EXERCISE AIM: Please reproduce the data exactly and omit the pictures.

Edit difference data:
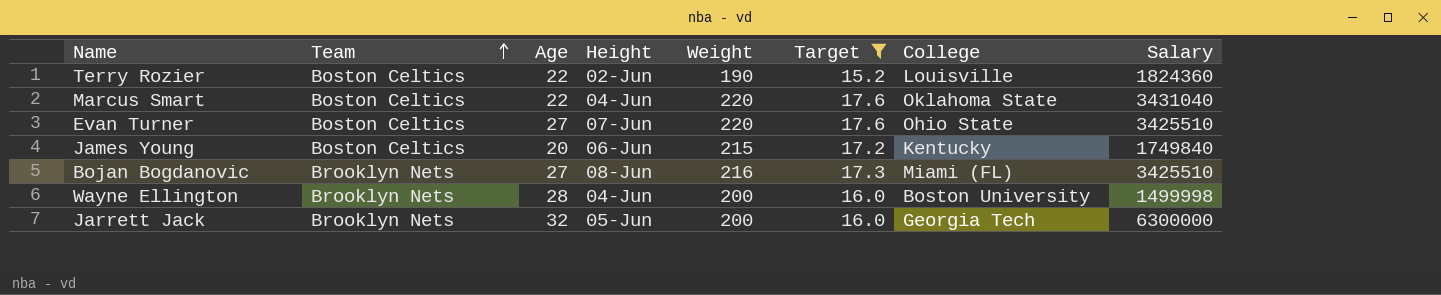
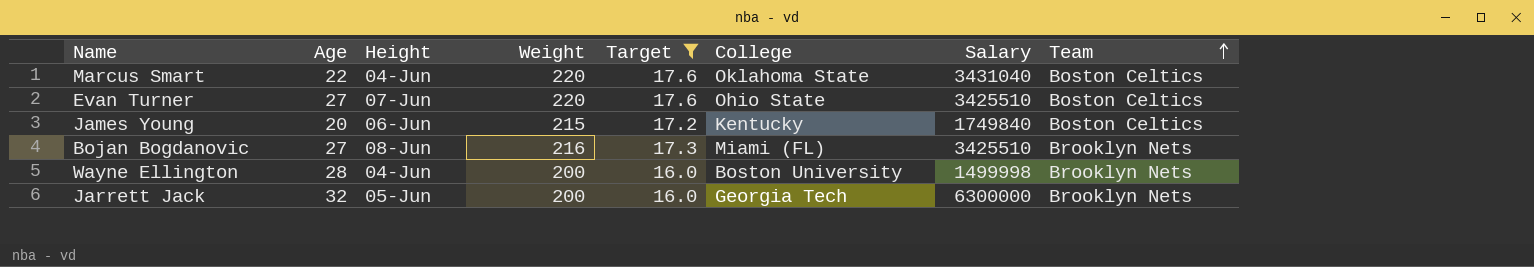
column Team | position: 2 -> 8
row Terry Rozier: Boston Celtics | 22 | 02-Jun | 190 | 15.2 | Louisville | 1824360 -> none

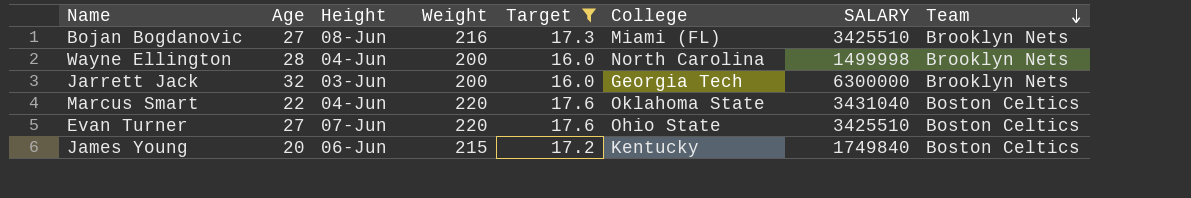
row order: Team ascending -> Team descending
column name: Salary -> SALARY
Wayne Ellington | College: Boston University -> North Carolina
Jarrett Jack | Height: 05-Jun -> 03-Jun

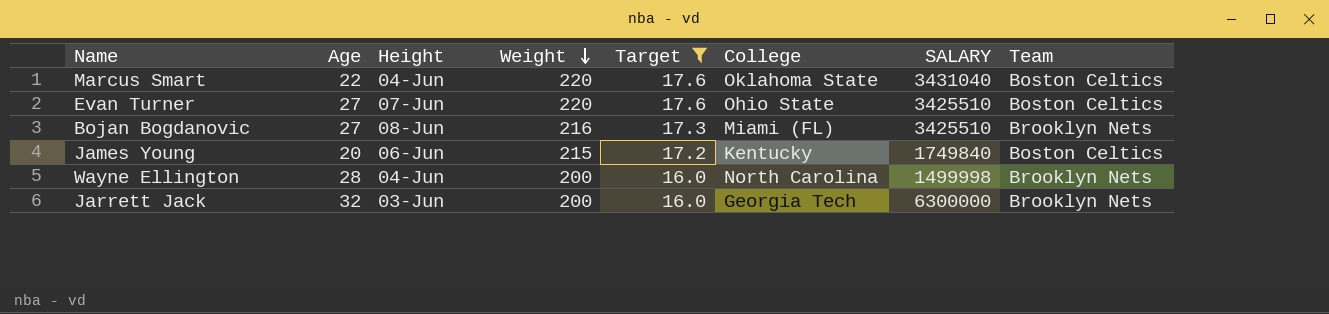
row order: Team descending -> Weight descending

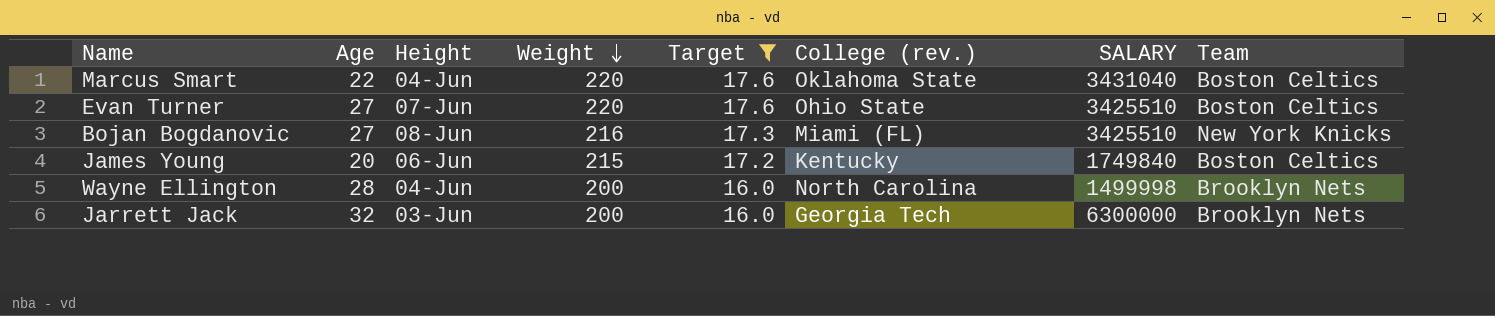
column name: College -> College (rev.)
Bojan Bogdanovic | Team: Brooklyn Nets -> New York Knicks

WRITTEN RESPONSE:
column Team | position: 2 -> 8
row Terry Rozier: Boston Celtics | 22 | 02-Jun | 190 | 15.2 | Louisville | 1824360 -> none

row order: Team ascending -> Team descending
column name: Salary -> SALARY
Wayne Ellington | College: Boston University -> North Carolina
Jarrett Jack | Height: 05-Jun -> 03-Jun

row order: Team descending -> Weight descending

column name: College -> College (rev.)
Bojan Bogdanovic | Team: Brooklyn Nets -> New York Knicks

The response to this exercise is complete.